**DATA SHOWN**.
=====

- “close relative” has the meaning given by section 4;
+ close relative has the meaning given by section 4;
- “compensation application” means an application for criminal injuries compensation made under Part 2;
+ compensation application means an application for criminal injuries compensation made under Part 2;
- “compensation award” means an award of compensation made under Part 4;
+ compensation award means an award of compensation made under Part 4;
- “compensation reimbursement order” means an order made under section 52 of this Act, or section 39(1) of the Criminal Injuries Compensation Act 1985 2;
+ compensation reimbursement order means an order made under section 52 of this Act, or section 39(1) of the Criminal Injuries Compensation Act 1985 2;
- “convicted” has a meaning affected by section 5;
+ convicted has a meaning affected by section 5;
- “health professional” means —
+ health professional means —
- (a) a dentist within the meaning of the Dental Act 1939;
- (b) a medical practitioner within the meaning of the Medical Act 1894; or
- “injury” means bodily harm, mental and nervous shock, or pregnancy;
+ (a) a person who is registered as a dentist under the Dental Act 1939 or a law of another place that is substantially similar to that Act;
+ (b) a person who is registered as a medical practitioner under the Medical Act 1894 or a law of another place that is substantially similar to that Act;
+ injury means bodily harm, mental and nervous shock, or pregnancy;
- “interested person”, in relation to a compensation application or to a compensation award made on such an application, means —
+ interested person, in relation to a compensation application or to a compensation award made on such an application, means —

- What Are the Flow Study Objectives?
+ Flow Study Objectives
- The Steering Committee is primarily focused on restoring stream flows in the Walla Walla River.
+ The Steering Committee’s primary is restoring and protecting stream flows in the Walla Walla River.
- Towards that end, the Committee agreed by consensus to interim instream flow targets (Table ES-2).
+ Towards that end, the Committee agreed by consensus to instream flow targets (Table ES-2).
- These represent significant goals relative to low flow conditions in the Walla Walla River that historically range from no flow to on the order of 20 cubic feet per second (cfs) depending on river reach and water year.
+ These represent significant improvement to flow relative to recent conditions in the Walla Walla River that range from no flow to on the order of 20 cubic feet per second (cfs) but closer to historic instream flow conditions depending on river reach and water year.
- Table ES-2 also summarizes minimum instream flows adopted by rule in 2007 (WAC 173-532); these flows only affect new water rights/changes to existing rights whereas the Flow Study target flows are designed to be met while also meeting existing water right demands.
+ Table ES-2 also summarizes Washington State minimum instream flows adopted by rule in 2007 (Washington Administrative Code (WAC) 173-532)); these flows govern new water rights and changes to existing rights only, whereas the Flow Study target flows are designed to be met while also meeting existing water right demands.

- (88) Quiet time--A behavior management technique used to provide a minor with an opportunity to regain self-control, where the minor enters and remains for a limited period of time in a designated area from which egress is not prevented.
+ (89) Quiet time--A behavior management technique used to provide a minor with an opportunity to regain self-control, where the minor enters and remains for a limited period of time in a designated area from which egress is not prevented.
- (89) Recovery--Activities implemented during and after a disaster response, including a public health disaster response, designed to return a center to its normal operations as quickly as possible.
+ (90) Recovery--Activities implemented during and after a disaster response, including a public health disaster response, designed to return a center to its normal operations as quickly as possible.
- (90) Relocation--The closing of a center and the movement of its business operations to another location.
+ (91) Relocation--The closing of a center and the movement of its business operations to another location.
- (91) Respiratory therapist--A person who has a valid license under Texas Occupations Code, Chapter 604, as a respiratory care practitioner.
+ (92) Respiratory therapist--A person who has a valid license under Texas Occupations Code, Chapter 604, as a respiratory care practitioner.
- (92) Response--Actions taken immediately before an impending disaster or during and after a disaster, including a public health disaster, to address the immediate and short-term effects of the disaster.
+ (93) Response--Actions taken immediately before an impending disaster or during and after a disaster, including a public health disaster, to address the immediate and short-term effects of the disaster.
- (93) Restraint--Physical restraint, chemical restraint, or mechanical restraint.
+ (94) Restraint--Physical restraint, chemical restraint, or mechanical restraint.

=====

**WHAT TO WORK ON**. Give back the records above exactly, limited to the lines between the one holding "reimbursement order means" and the one holding "(a) a person", inclusive.

**SOLUTION FOR THIS PROBLEM**.
+ compensation reimbursement order means an order made under section 52 of this Act, or section 39(1) of the Criminal Injuries Compensation Act 1985 2;
- “convicted” has a meaning affected by section 5;
+ convicted has a meaning affected by section 5;
- “health professional” means —
+ health professional means —
- (a) a dentist within the meaning of the Dental Act 1939;
- (b) a medical practitioner within the meaning of the Medical Act 1894; or
- “injury” means bodily harm, mental and nervous shock, or pregnancy;
+ (a) a person who is registered as a dentist under the Dental Act 1939 or a law of another place that is substantially similar to that Act;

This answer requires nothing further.